US troops have discovered a few suspect barrels here, a sample bottle of nerve agent there, stacks of chemical suits and some drugs typically used to counteract the effects of a chemical attack, such as atropine and 2-pam chloride. According to many military experts, these finds suggest the vestiges of a weapons programme that has been dismantled, not one that is up and running. The US government argues that the weapons have been deliberately dispersed and hidden – a claim that would have more merit if there were any evidence of where the materials might have gone.

In his State of the Union address in early February, President Bush was quite specific about the materials he believed Saddam was hiding: 25,000 litres of anthrax, 38,000 litres of botulinum toxin and 500 tons of sarin, mustard and nerve gas. These days, he does not mention weapons of mass destruction at all, focusing instead on the liberation of the Iraqi people – as if liberation, not disarmament, had been the project all along.

The administration has shown its embarrassment in other ways. On day two of the war, Donald Rumsfeld, the Secretary of Defence, said finding and destroying weapons of mass destruction was the invading force's number two priority after toppling Saddam Hussein – itself a reversal of the argument presented at the UN Security Council.

A week later, Victoria Clarke, the Pentagon spokeswoman, pushed the issue further down the list, behind capturing and evicting "terrorists sheltered in Iraq" and collecting intelligence on "terrorist networks". Now we are told that hunting for weapons is something we can expect once the fighting is over, and that it might go on for months before yielding significant results. "It's hard work," a plaintive Ms Clarke said last week.

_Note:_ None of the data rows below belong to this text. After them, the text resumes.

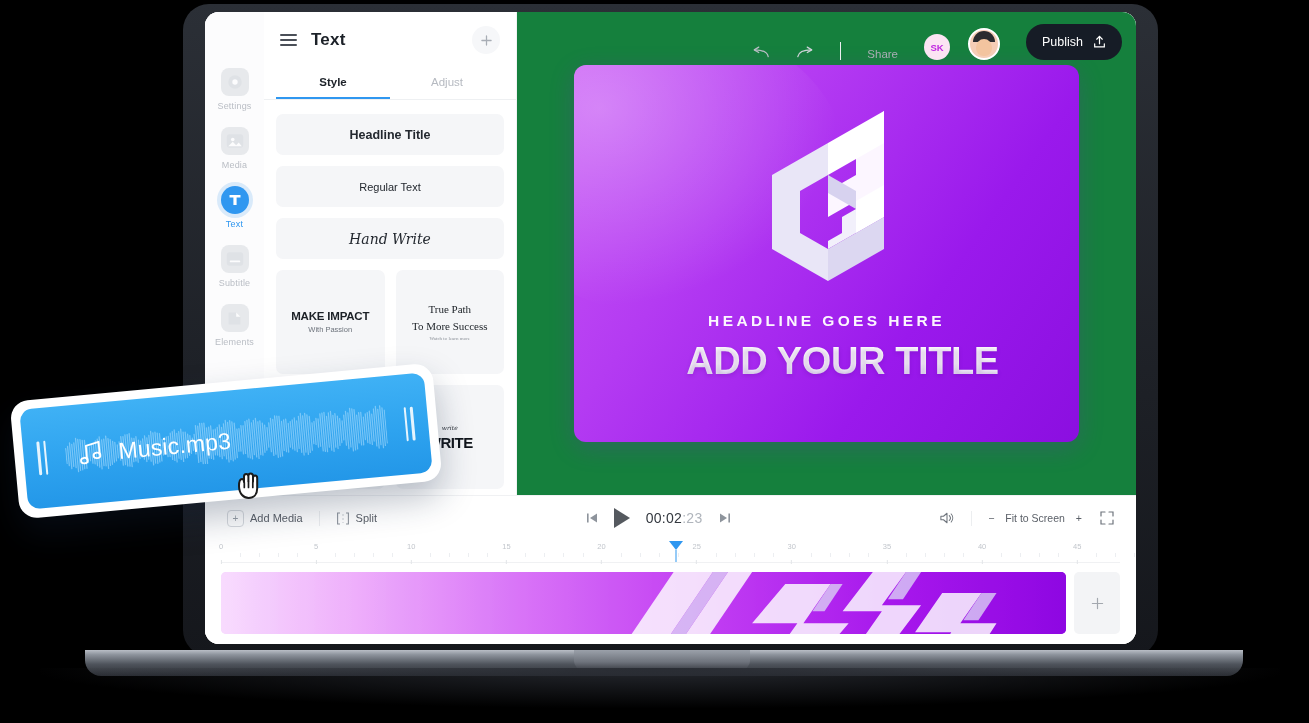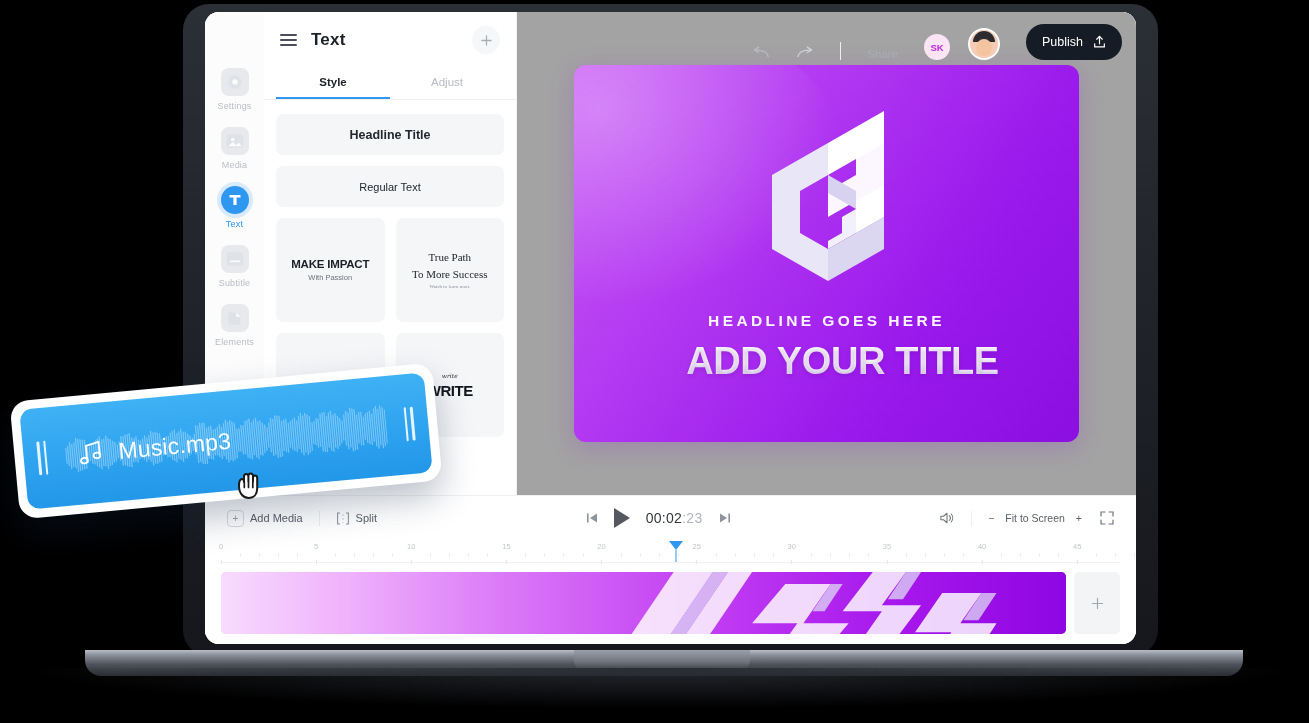"Hand Write" div.preset { html: none -> <div> <span>Hand Write</span> </div> }
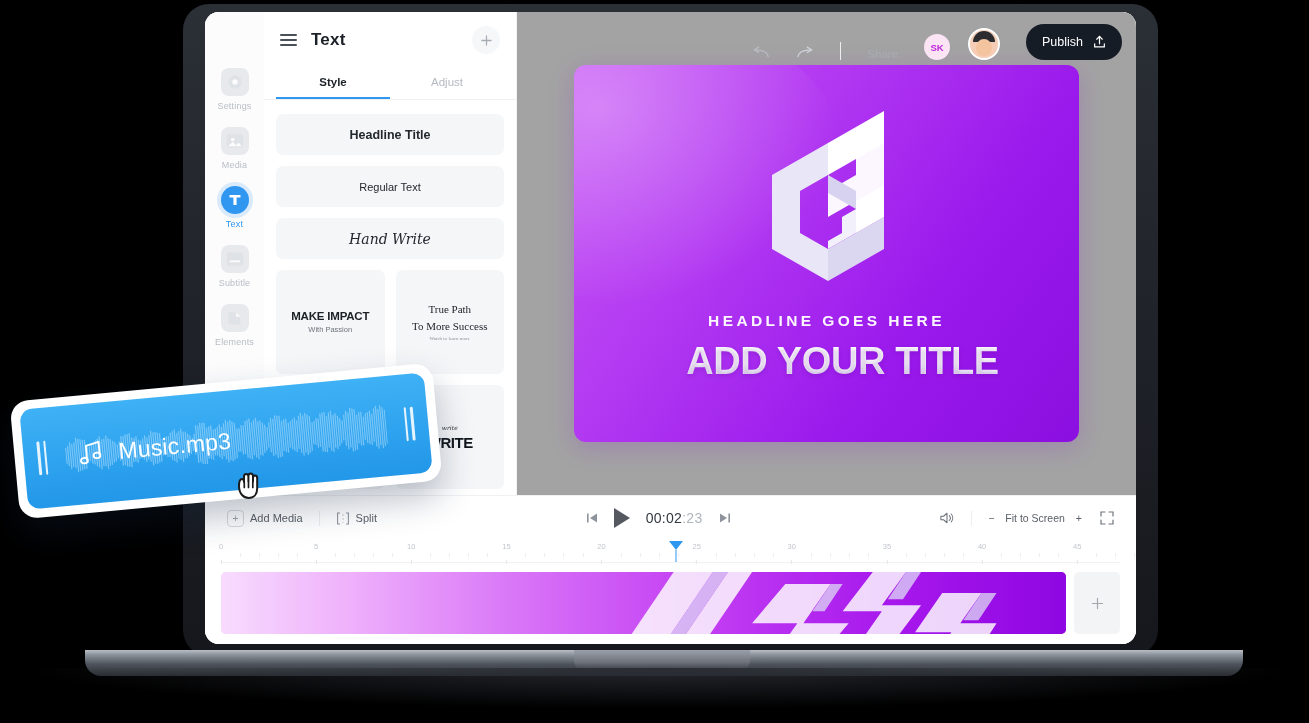"HEADLINE GOES HERE" .canvas { background: #a3a3a3 -> #15803d }
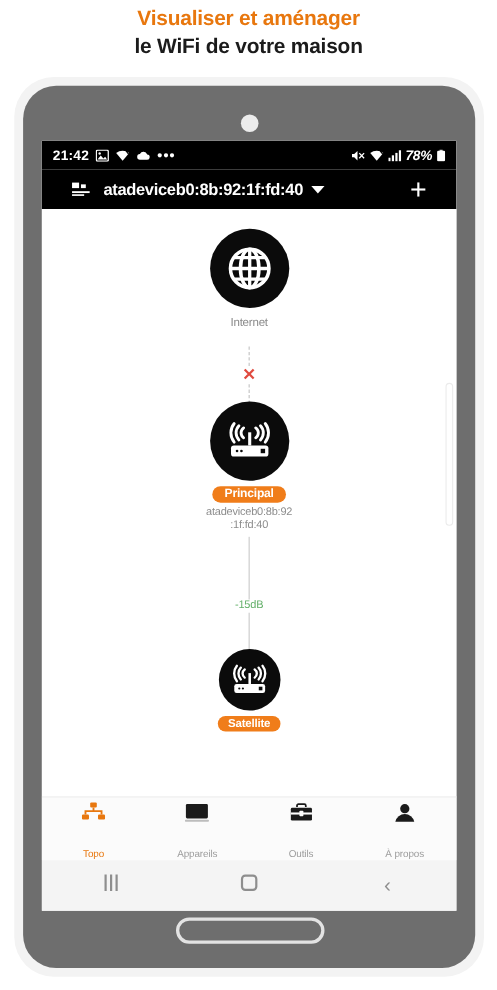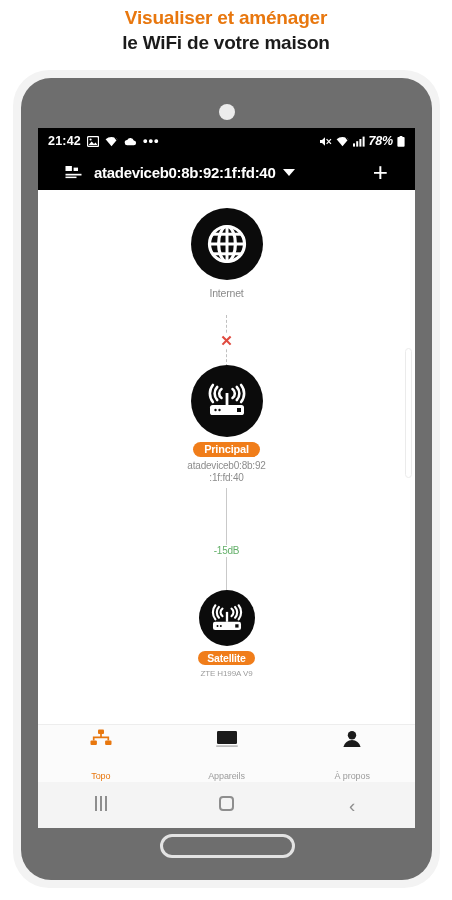"ZTE H199A V9" div.node-model { html: <div>ZTE H199A V9</div> -> none }
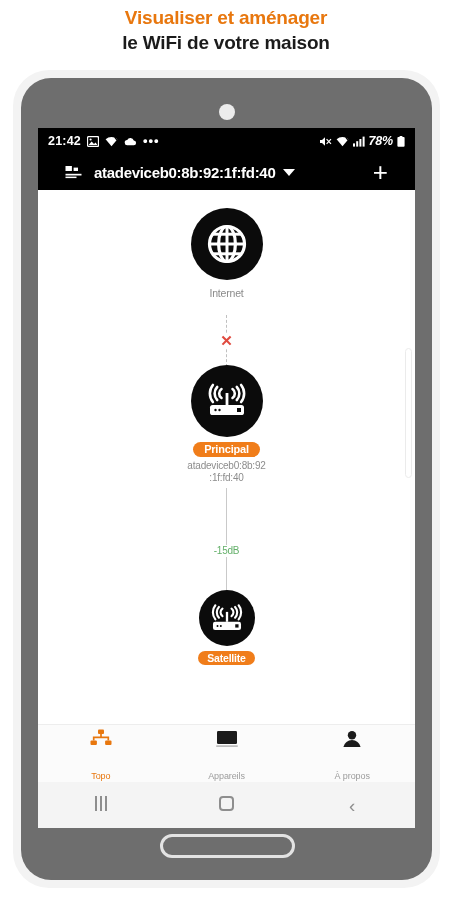"Outils" div.tab { html: none -> <div> <div> <svg> <path></path> <rect></rect> <rect></rect> <rect></rect> </svg> </div> <span>Outils</span> </div> }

Nonsense, say the disarmament experts. "It's clear there wasn't much," said Professor Wright, "otherwise they would have run into something by now. After all, they've taken Baghdad." Hans Blix, the chief UN weapons inspector who spent four months badgering the United States and Britain in vain for reliable intelligence information about the whereabouts of lethal weapons, now says he believes the war was planned on entirely different criteria, well before his inspection teams went back into Iraq in December.

"I think the Americans started the war thinking there were some [weapons]. I think they now believe less in that possibility," he told the Spanish daily El Pais. "You ask yourself a lot of questions when you see the things they did to try to show that the Iraqis had nuclear weapons, like the fake contract with Niger."

Anxious to find a "smoking gun", a team of US disarmament experts has been set up to question Iraqis involved in weapons programmes, while others comb sites and analyse samples in the field using mobile labs.

The move has alarmed the weapons inspectors at the UN, where Kofi Annan, the UN secretary general, pointedly said last week: "I think they are the ones with the mandate to disarm Iraq, and when the situation permits they should go back to resume their work."

The US team has attempted to lure some of the inspectors, who are recognised as the sole legitimate international authority on Iraq's weapons programmes.

The latest theory being touted in Washington by the usual unnamed government sources is that the Iraqis have moved their weapons out of the country, very possibly into Syria. This claim appears to have originated with Israeli intelligence – which has every motivation for stirring up trouble for its hostile Arab neighbours – and has been bolstered by reports of fighting between Iraqi Special Republican Guard units and US special forces near the Syrian border.

Disarmament experts do not give the claim much credence. After all, any suspicious convoy or mobile laboratory would almost certainly be spotted by US planes or spy satellites and bombed long before it reached Syria.

But the notion does provide the hawks in Washington with a compelling plot device not unlike the McGuffin factor in Alfred Hitchcock's films – a catalyst that may or may not have significance in itself but that gets the suspense going and keeps the story rolling.

If the Bush administration should ever seek to turn its military wrath on Damascus, the weapons of mass destruction it is failing to find in Iraq might just provide the excuse once again.